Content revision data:
----
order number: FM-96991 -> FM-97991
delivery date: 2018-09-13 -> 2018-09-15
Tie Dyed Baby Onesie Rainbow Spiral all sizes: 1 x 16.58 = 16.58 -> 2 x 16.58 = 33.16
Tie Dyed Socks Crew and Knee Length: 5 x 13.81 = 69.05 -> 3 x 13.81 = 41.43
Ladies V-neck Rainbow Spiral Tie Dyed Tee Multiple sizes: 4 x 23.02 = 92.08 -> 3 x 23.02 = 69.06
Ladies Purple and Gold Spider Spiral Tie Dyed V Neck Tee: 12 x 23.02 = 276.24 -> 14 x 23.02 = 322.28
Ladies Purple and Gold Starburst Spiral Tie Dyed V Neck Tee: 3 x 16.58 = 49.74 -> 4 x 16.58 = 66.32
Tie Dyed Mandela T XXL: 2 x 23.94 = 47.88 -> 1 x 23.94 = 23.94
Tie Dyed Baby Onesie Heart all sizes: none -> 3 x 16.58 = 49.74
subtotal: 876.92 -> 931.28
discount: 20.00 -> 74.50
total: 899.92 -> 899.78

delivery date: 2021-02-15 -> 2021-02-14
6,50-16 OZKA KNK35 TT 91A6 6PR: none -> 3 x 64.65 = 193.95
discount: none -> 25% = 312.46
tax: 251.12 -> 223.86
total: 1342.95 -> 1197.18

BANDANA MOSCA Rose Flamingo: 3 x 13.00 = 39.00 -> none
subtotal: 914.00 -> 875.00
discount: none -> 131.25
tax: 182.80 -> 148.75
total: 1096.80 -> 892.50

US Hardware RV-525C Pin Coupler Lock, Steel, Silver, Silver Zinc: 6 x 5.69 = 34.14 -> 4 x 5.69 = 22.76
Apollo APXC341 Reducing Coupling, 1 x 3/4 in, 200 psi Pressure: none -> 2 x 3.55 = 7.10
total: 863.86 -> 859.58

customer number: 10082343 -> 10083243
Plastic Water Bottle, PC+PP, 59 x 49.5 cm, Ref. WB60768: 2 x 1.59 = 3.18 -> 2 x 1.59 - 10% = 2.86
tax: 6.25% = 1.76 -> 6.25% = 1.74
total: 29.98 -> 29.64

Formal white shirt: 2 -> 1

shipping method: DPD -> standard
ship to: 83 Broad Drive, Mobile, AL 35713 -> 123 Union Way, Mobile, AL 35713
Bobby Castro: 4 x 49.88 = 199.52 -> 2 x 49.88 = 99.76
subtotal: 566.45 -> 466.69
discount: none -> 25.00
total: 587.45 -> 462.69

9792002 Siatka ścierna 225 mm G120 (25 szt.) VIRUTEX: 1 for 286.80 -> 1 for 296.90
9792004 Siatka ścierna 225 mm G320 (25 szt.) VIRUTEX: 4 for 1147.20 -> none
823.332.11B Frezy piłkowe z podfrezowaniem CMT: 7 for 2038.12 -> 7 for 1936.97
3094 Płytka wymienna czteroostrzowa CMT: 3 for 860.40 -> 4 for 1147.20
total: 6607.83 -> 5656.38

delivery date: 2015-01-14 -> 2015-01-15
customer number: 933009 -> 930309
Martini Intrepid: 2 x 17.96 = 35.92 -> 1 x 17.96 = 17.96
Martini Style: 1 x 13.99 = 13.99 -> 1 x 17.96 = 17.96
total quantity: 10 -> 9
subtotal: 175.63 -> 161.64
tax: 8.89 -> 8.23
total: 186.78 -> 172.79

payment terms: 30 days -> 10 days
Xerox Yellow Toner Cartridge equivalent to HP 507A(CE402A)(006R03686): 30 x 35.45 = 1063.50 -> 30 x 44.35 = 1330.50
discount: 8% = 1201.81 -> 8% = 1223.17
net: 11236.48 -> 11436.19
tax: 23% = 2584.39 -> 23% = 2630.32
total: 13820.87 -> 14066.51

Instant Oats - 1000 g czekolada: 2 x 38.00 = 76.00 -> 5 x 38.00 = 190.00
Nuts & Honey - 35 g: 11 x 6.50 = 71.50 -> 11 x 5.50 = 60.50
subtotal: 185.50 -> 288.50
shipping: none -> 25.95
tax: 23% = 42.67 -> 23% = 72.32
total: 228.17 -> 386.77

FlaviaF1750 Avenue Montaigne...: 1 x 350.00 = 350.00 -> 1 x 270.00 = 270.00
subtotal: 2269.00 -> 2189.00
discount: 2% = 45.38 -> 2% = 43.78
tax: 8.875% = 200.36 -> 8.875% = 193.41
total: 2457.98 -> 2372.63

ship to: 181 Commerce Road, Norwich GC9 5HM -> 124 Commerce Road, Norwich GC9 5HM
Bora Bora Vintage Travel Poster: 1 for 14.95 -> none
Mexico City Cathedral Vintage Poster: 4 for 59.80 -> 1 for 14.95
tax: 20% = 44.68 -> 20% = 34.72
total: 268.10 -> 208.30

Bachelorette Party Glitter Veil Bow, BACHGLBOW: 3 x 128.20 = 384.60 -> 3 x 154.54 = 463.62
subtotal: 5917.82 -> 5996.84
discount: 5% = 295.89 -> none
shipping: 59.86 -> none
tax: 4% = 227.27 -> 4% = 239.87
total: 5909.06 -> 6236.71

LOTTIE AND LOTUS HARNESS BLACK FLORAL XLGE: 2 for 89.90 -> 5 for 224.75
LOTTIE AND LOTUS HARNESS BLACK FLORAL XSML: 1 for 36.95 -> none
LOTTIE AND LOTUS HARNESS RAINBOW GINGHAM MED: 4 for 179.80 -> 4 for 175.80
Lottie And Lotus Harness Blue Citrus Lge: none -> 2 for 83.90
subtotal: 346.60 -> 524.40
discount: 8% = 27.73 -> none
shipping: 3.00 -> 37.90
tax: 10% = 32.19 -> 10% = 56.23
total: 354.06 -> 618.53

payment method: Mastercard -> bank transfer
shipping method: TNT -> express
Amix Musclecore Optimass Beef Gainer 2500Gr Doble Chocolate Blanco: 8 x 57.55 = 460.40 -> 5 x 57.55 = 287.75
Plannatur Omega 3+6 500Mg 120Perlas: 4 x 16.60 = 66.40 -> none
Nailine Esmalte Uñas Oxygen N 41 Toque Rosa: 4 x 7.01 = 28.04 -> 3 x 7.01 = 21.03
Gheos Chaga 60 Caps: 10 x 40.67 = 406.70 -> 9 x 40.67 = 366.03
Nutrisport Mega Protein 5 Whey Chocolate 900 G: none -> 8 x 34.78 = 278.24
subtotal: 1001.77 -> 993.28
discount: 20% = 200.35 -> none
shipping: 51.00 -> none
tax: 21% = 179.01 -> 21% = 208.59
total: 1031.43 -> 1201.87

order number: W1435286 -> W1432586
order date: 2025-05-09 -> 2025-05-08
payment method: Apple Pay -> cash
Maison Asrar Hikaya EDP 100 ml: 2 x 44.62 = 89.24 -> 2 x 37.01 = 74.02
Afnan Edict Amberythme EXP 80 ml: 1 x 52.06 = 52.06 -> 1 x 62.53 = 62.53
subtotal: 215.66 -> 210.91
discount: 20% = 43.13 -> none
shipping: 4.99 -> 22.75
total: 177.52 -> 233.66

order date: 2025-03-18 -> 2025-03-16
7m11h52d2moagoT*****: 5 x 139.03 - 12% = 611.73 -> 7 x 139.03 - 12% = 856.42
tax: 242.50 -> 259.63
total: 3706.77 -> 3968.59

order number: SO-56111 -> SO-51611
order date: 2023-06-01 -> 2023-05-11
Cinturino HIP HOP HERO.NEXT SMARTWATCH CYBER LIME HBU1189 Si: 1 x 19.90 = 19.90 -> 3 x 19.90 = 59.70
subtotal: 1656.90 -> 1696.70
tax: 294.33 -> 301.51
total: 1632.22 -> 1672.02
----
Problem to work on ▸
Look over the data above and show each line that contains "Vintage".

Finished exercise ▸
Bora Bora Vintage Travel Poster: 1 for 14.95 -> none
Mexico City Cathedral Vintage Poster: 4 for 59.80 -> 1 for 14.95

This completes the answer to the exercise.